If he broke down, I would break down, and I couldn't have him seeing that. I didn't think I could let Quick see that, and I trusted him. Instead, I shot out the first thing I could think of. "So... do you think that's going to get you out of being late to the conference?"

His snort echoed from the walls of the VR space, and he raised his head to look at me once more. "You almost reminded me of mom just there." His eyes met mine, and for the first time since our ill-fated meeting in the shuttle, I let myself look. They flickered, as if on fire. I couldn't feel myself falling, but I felt the lurch when I stopped.

"I'm sorry, sir!" He stammered. He shook his head convulsively. "Didn't mean to make improper advances!" A glance at Quick showed me part of the reason why. His glower wasn't a patch on the Commandant's, but he'd obviously studied her. I desperately needed to learn that.

For now, I used what I had. "Why, First Officer Quick, that's no way to treat our ship's Doctor," I purred.

Guy stammered again, blurting out something incoherent about not being allowed to take positions in the chain of command. I silenced him with a raised hand.

"Are we going to have a problem, Delnot?"

At that, he straightened once more. "No, sir!"

"Good. Why were you late?"

"I was almost done with a decant when Echidna explained things. I came as soon as I finished. I mustn't have taken more than two minutes. Maybe another few seconds to make contact."

Quick cleared his throat. "We're in an accelerated VR, Sir. You're talking words nearly as fast as you can think them, instead of waiting for your mouth to move. At a guess... I'd say around fifteen to one?"

"Just over nineteen to one, but very close, Tomas." I had to figure out how my First Officer managed to seduce AIs. I couldn't see him turning it against me, but it might be useful at some point in the future, if we ever got home.

"Okay, then. How long until Cadet Ross reaches my location?"

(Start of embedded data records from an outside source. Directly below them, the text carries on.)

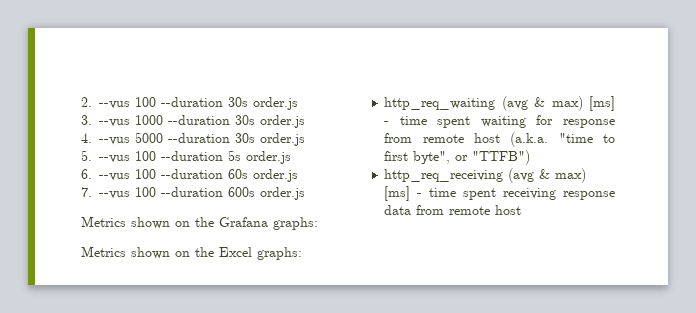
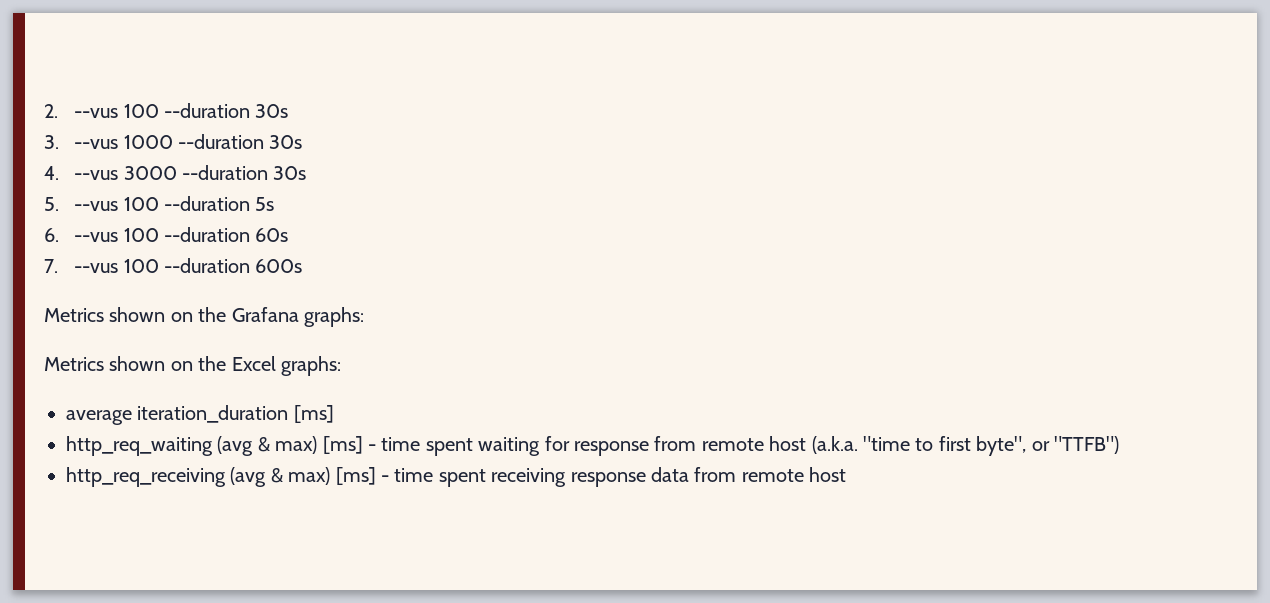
- 2. --vus 100 --duration 30s order.js
+ 2. --vus 100 --duration 30s
- 3. --vus 1000 --duration 30s order.js
+ 3. --vus 1000 --duration 30s
- 4. --vus 5000 --duration 30s order.js
+ 4. --vus 3000 --duration 30s
- 5. --vus 100 --duration 5s order.js
+ 5. --vus 100 --duration 5s
- 6. --vus 100 --duration 60s order.js
+ 6. --vus 100 --duration 60s
- 7. --vus 100 --duration 600s order.js
+ 7. --vus 100 --duration 600s
+ average iteration_duration [ms]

"What about Cadet Card?" Guy asked, his tone making clear he only asked out of curiosity.

"She can wait."

"Yes, Sir."

"Approximately four minutes, Captain."

A facility with simple math is built into every augment package I've ever heard of. That part I remembered. "So that gives us seventy six minutes to plan out how we can use these," I waved a hand at our order of battle, our table of equipment, and our roster, "to outmaneuver a force large enough to threaten the First Dragon, defeat enough of them to punch a hole through to the fleet if we need to, and get ourselves and our information on evolved 'Sect tactics back home."

I grinned at my subordinates, and they both groaned in reply.

I knew I had it in me to motivate people. I just had to figure out how to motivate them in a positive way before they mutinied.